Placenta previa (where the placenta attaches over or near the cervix) and placental abruption (where the placenta detaches prematurely) can both interfere with normal contraction patterns. Fibroids in the uterus may also physically block the muscle from contracting uniformly.
How Atony Is Managed
When atony occurs, the first step is usually uterine massage, where a provider firmly kneads the uterus through the abdomen to stimulate contraction. This is often combined with additional oxytocin given through an IV. If the uterus does not respond, other medications that promote contraction are added. These work through different pathways than oxytocin, which matters because the oxytocin receptors may already be desensitized.
If medications alone are not enough, a balloon can be placed inside the uterus. Known as intrauterine balloon tamponade, this device is inflated with saline to apply direct pressure against the bleeding vessels. Studies of balloon tamponade report a success rate near 89%, making it an effective bridge when medications fall short.
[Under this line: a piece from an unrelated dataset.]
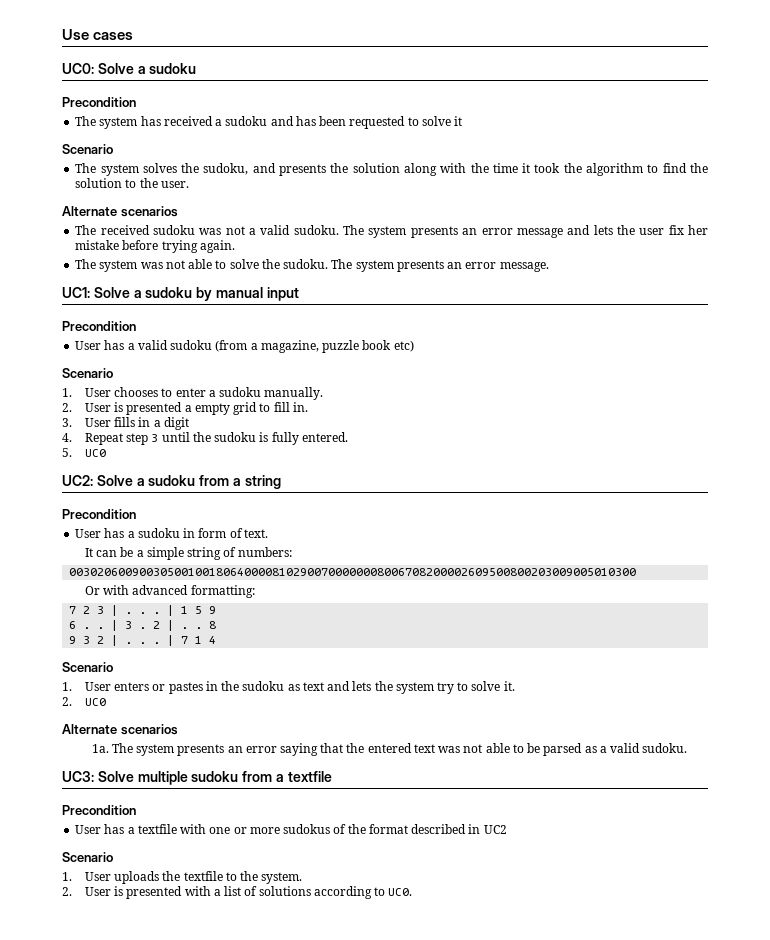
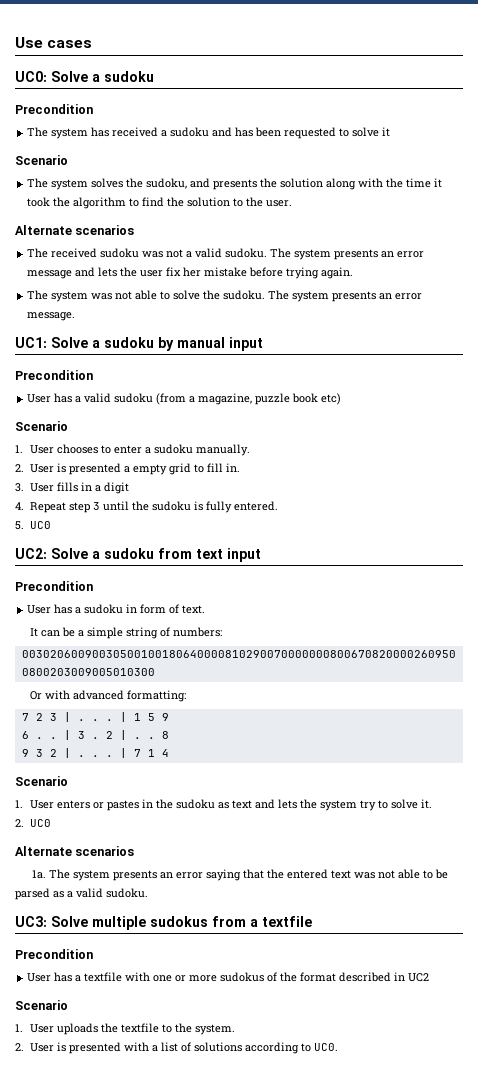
- UC2: Solve a sudoku from a string
+ UC2: Solve a sudoku from text input
- UC3: Solve multiple sudoku from a textfile
+ UC3: Solve multiple sudokus from a textfile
Timing matters: earlier placement is associated with better outcomes.
In rare cases where all of these interventions fail, surgical options become necessary. These range from procedures that compress or tie off blood vessels supplying the uterus to, as a last resort, hysterectomy. The vast majority of atony cases resolve well before reaching that point, but the progressive nature of the treatment plan is why close monitoring in the hours after delivery is standard practice.